IBM has found to have acted unethically during a bid to win work developing a new payroll application for the Australian state of Queensland's Department of Health, but has not been held directly or solely responsible for the $AUD1bn blowout in costs on the project.
IBM's been under the microscope for its role in this project because it started life in 2007 as a $6m job. That became $27m and has now reached over a billion dollars, because the application is a dud: staff have been overpaid, underpaid, forced to repay money and sometimes not paid at all. With the health sector having a colossal and unionised workforce, those stories and the blowouts became political dynamite. That the only way to get the application working was to throw people at it – as of May 2012 1,010 people worked with the app and handled 92,000 forms a fortnight – meant the system had increased costs instead of producing savings.
Worst of all, despite the mess Queensland's government decided not to pursue IBM for damages, a scandal that meant when a new government formed an inquiry into the matter was a fine idea from both governance and political perspectives.
That inquiry's final report (PDF) emerged today and is not pretty reading for IBM or the State of Queensland.
Let's start with IBM, which as keen readers may recall found itself under investigation thanks to one Michael Burns, a former senior IBM executive who found himself consulting on the project to the Queensland government. Burns agreed with a policy to implement a prime contractor for the project and encouraged IBM to bid.
The report is not kind to Burns (referred to as 'Mr Burns' throughout), who the report says “entertained a distinct partiality for IBM and, indeed, displayed a bias in its favour”. That bias saw Burns adjust assessment criteria to favour IBM's bid.
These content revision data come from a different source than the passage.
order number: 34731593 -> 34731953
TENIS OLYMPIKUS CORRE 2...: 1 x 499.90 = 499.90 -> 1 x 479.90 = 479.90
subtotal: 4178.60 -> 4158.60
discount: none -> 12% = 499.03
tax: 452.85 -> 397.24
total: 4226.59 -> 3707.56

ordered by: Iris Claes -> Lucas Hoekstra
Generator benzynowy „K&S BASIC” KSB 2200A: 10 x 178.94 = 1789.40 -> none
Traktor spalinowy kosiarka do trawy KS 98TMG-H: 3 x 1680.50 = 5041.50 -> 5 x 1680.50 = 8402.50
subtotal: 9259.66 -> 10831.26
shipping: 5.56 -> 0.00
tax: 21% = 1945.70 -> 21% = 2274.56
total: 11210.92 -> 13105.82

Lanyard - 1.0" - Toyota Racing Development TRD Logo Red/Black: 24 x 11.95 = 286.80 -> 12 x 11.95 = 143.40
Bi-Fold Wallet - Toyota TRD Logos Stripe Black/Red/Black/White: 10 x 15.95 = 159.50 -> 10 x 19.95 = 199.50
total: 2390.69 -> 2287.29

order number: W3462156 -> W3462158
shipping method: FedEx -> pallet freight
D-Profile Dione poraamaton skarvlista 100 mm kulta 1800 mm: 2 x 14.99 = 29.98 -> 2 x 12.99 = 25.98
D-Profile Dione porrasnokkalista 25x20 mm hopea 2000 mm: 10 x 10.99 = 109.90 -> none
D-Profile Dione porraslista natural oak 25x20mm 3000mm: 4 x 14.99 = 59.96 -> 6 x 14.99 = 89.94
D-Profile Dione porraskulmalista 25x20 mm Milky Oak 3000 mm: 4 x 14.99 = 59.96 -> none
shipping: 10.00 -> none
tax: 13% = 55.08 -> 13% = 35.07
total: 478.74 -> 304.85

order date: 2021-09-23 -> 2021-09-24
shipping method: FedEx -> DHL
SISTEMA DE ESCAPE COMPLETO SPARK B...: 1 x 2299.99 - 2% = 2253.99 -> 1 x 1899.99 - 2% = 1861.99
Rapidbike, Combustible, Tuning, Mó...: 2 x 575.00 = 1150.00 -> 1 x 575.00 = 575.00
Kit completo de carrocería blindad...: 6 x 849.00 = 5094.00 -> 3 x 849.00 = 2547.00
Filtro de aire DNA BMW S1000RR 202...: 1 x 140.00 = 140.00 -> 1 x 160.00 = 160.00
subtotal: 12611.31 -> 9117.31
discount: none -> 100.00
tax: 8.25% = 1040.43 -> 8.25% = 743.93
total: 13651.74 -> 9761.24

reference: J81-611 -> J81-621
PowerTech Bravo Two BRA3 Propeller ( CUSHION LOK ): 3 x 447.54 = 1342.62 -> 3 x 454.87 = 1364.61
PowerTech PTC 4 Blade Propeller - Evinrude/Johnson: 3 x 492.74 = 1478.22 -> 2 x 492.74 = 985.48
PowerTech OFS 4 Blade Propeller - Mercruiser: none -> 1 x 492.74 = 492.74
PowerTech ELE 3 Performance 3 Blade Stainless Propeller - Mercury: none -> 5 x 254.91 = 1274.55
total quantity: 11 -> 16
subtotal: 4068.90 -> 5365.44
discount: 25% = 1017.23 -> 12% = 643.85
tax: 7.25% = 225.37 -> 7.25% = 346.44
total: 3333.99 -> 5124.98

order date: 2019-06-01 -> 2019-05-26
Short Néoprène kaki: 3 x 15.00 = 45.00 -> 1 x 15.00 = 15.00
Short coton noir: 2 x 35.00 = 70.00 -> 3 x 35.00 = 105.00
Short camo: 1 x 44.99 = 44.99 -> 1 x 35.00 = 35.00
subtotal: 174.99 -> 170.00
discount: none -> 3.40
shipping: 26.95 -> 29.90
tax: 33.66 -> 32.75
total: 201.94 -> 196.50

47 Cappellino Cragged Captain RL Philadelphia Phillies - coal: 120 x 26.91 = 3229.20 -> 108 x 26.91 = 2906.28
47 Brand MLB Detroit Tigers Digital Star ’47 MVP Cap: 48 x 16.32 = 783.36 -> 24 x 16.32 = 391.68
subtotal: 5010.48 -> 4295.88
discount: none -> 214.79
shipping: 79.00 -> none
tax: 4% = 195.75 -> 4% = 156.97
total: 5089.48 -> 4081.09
IBM Global's s commercial and public sector, Lochlan James Bloomfield, also comes off badly, with the report saying he must have known that Burns “was behaving extraordinarily for a man charged with the responsibility of investigating a very substantial government IT program and guiding the procurement process for a contractor to take it over.” The report suggests Bloomfield's “emails to his superiors indicate that he understood that a valuable business opportunity was being offered to IBM which it should do its utmost to exploit. He cannot have thought the same favouritism was extended to his competitors.”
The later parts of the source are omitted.